* _What the exercise asks_:
Among the entries below, copy every line that carries the word "wbox".

Input data START

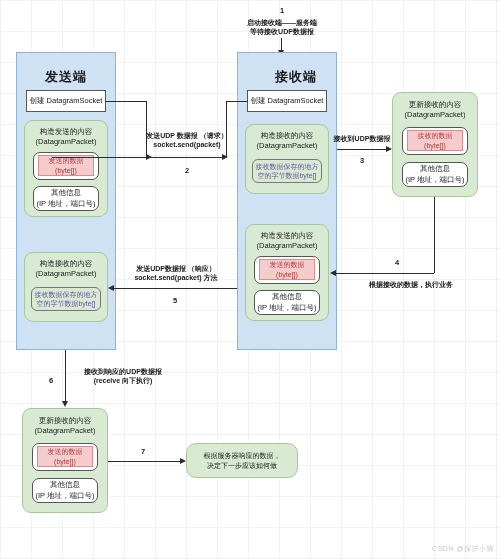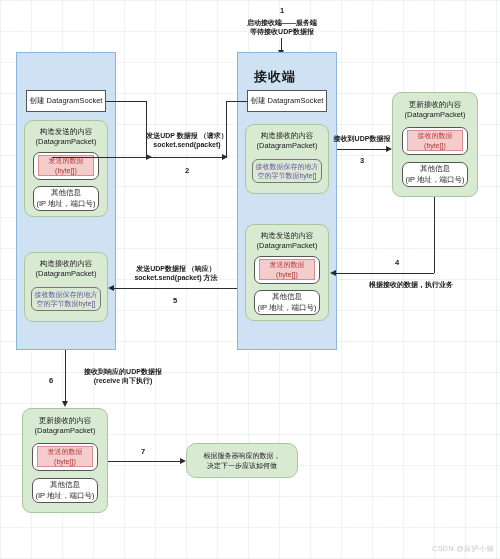--- a/index.html
+++ b/index.html
@@ -160,20 +160,21 @@
 
 <div id="canvas">
 
   <div class="seqnum" style="left:275px; top:6px; width:14px;">1</div>
   <div class="note bold" style="left:222px; top:18px; width:120px;">启动接收端——服务端</div>
   <div class="note bold" style="left:222px; top:27px; width:120px;">等待接收UDP数据报</div>
   <div class="line vline" style="left:281px; top:38px; height:14px;"></div>
   <div class="arrow arrow-d" style="left:277.5px; top:50px;"></div>
 
   <div class="panel" style="left:16px; top:52px; width:100px; height:298px;"></div>
+  <div class="panel-title" style="left:16px; top:68px; width:100px;">发送端</div>
 
   <div class="wbox" style="left:26px; top:90px; width:80px; height:22px;">创建 DatagramSocket</div>
 
   <div class="gbox" style="left:24px; top:120px; width:84px; height:97px;"></div>
   <div class="gbox-title" style="left:24px; top:127px; width:84px;">构造发送的内容</div>
   <div class="gbox-title" style="left:24px; top:137px; width:84px;">(DatagramPacket)</div>
   <div class="wbox rounded" style="left:33px; top:152px; width:66px; height:28px;"></div>
   <div class="pinkbox" style="left:38px; top:155px; width:56px; height:21px; flex-direction:column;">
     <span>发送的数据</span>
     <span>(byte[])</span>
@@ -185,21 +186,21 @@
 
   <div class="gbox" style="left:24px; top:252px; width:84px; height:70px;"></div>
   <div class="gbox-title" style="left:24px; top:259px; width:84px;">构造接收的内容</div>
   <div class="gbox-title" style="left:24px; top:269px; width:84px;">(DatagramPacket)</div>
   <div class="purplebox" style="left:31px; top:287px; width:70px; height:24px; flex-direction:column;">
     <span>接收数据保存的地方</span>
     <span>空的字节数据byte[]</span>
   </div>
 
   <div class="panel" style="left:237px; top:52px; width:100px; height:298px;"></div>
-  <div class="panel-title" style="left:225px; top:68px; width:100px;">接收端</div>
+  <div class="panel-title" style="left:246px; top:68px; width:100px;">接收端</div>
 
   <div class="wbox" style="left:247px; top:90px; width:80px; height:22px;">创建 DatagramSocket</div>
 
   <div class="gbox" style="left:245px; top:124px; width:84px; height:70px;"></div>
   <div class="gbox-title" style="left:245px; top:131px; width:84px;">构造接收的内容</div>
   <div class="gbox-title" style="left:245px; top:141px; width:84px;">(DatagramPacket)</div>
   <div class="purplebox" style="left:252px; top:159px; width:70px; height:24px; flex-direction:column;">
     <span>接收数据保存的地方</span>
     <span>空的字节数据byte[]</span>
   </div>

Input data END

* _Result for this task_:
   <div class="wbox" style="left:26px; top:90px; width:80px; height:22px;">创建 DatagramSocket</div>
   <div class="wbox rounded" style="left:33px; top:152px; width:66px; height:28px;"></div>
   <div class="wbox" style="left:247px; top:90px; width:80px; height:22px;">创建 DatagramSocket</div>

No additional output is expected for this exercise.